◆ EXERCISE: Please say how many lines in the records below contain the word "none". Give only the number.

◆ DATA FOR THIS TASK:
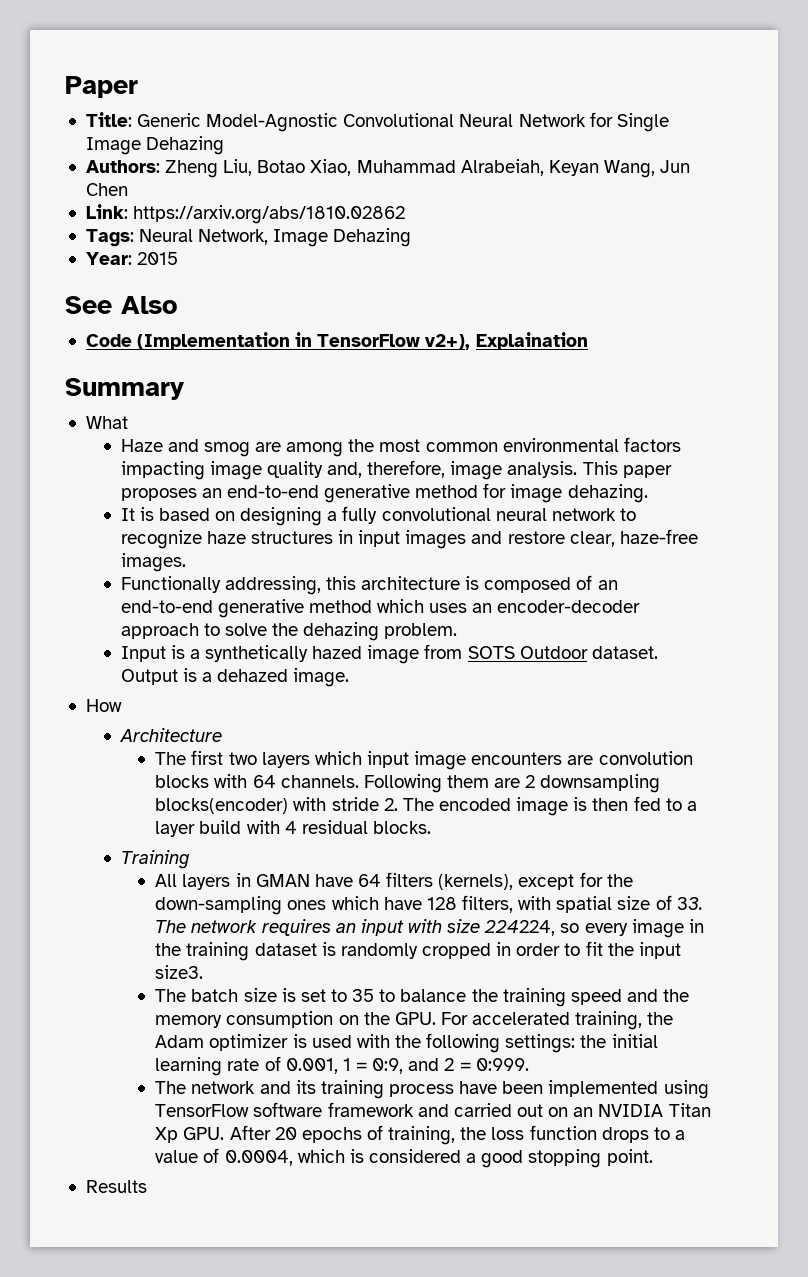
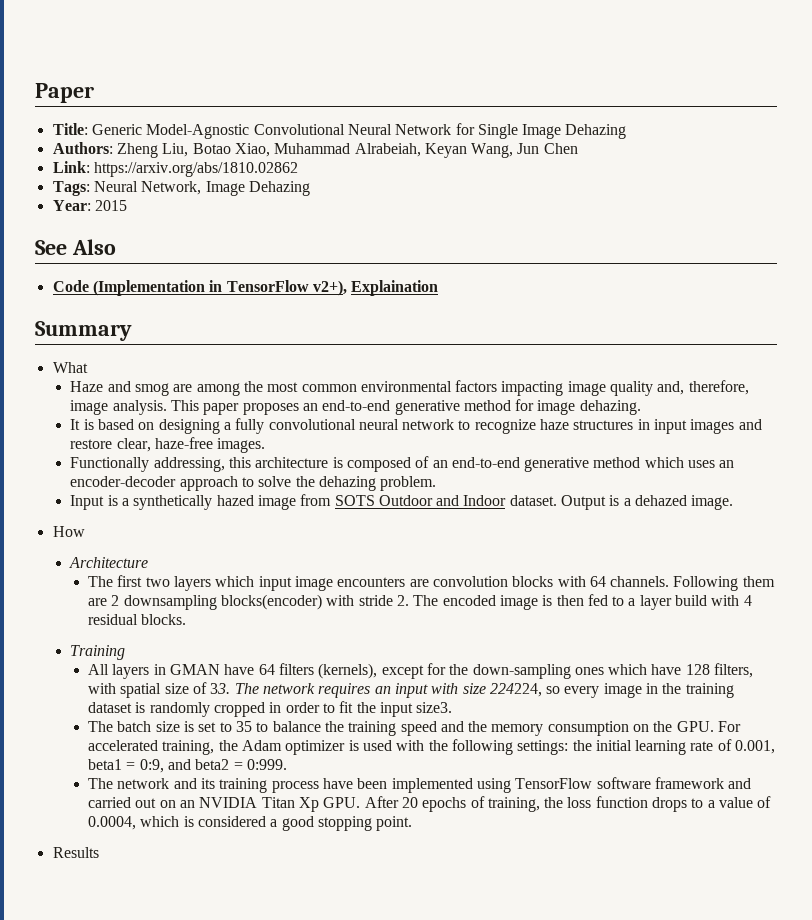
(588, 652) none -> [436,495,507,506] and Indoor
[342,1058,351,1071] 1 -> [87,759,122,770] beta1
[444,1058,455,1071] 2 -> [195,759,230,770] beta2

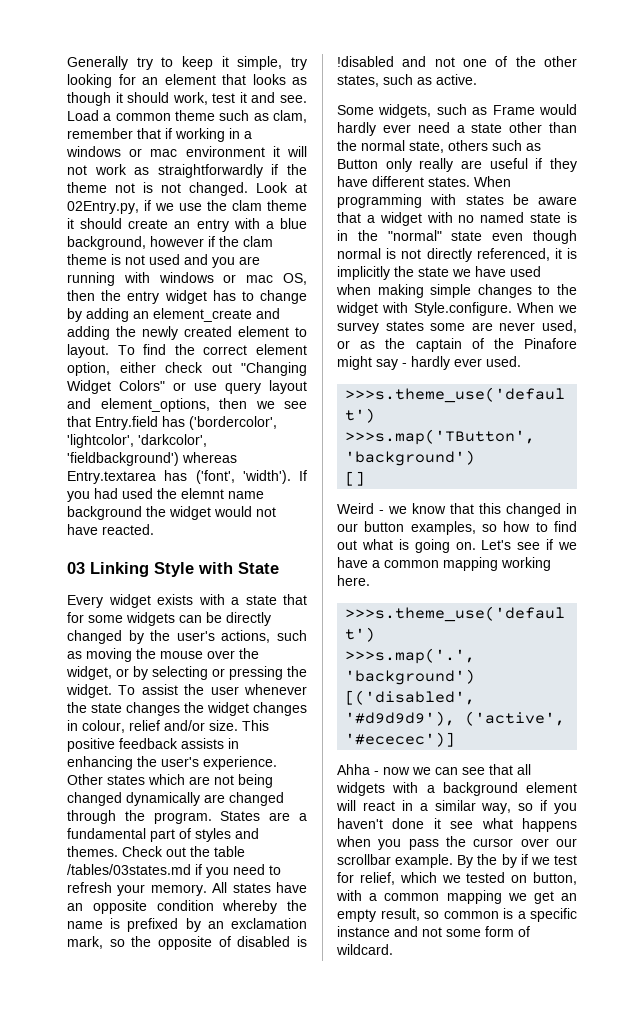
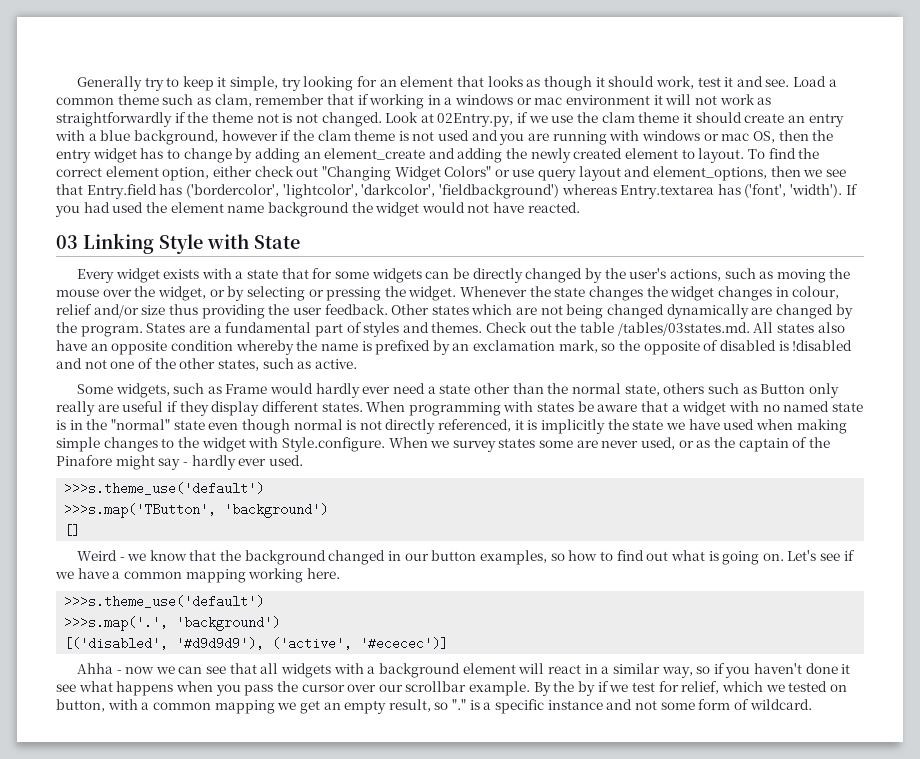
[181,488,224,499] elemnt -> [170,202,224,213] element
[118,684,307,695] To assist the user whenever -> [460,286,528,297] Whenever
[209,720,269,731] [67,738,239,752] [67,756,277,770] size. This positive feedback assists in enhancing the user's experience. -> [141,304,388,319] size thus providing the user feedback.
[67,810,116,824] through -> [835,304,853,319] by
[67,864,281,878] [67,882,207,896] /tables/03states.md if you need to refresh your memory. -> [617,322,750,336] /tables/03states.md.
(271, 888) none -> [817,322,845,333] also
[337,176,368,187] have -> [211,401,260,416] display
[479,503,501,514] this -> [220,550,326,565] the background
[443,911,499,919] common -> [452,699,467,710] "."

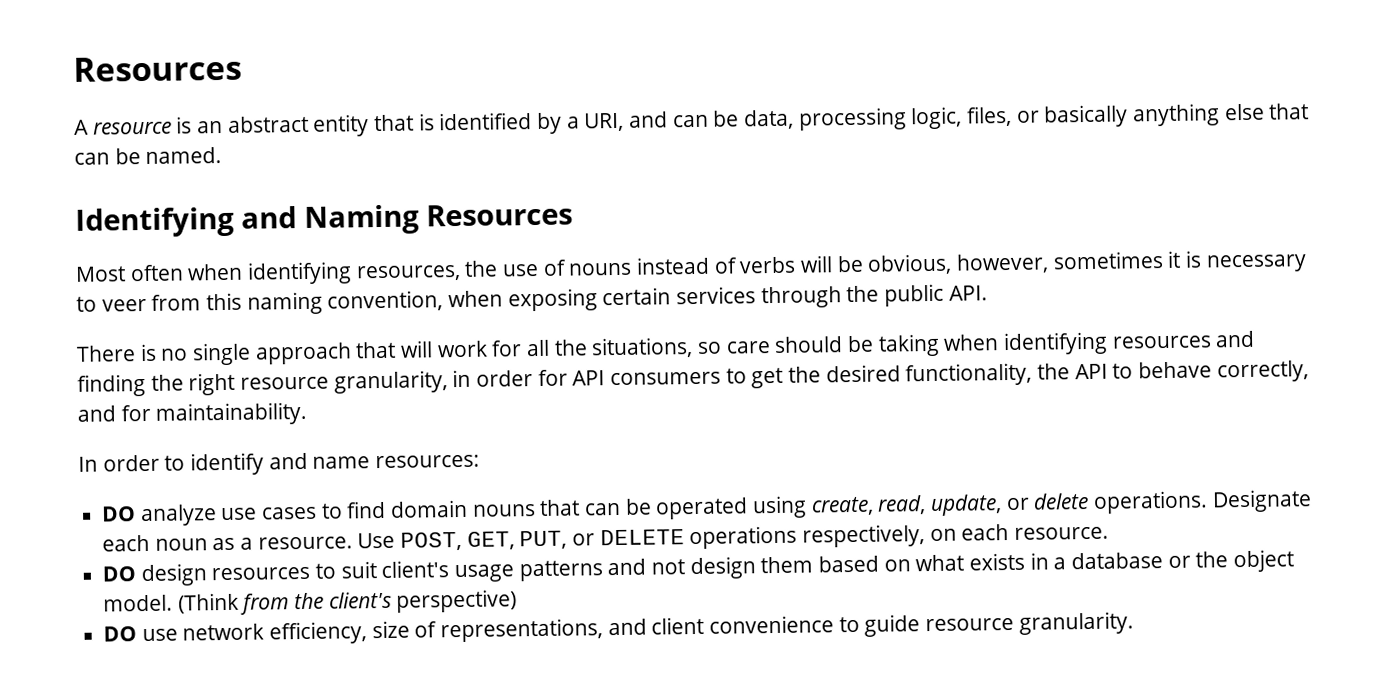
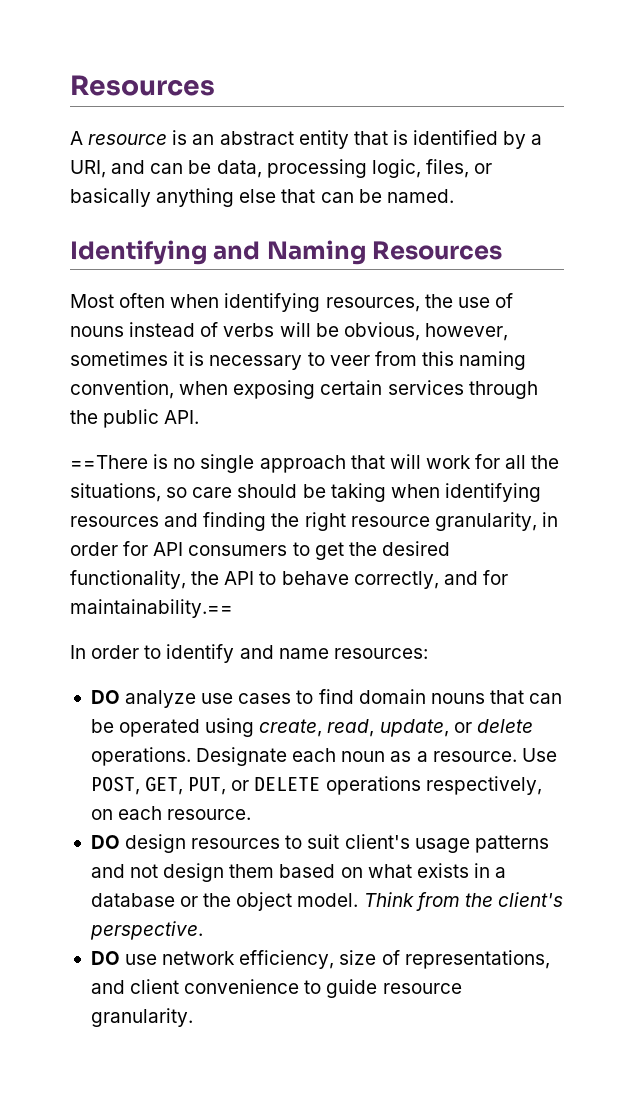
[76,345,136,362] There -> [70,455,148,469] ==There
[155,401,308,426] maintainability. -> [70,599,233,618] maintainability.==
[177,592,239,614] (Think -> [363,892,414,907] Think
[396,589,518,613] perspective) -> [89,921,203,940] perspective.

◆ FINISHED EXERCISE: 2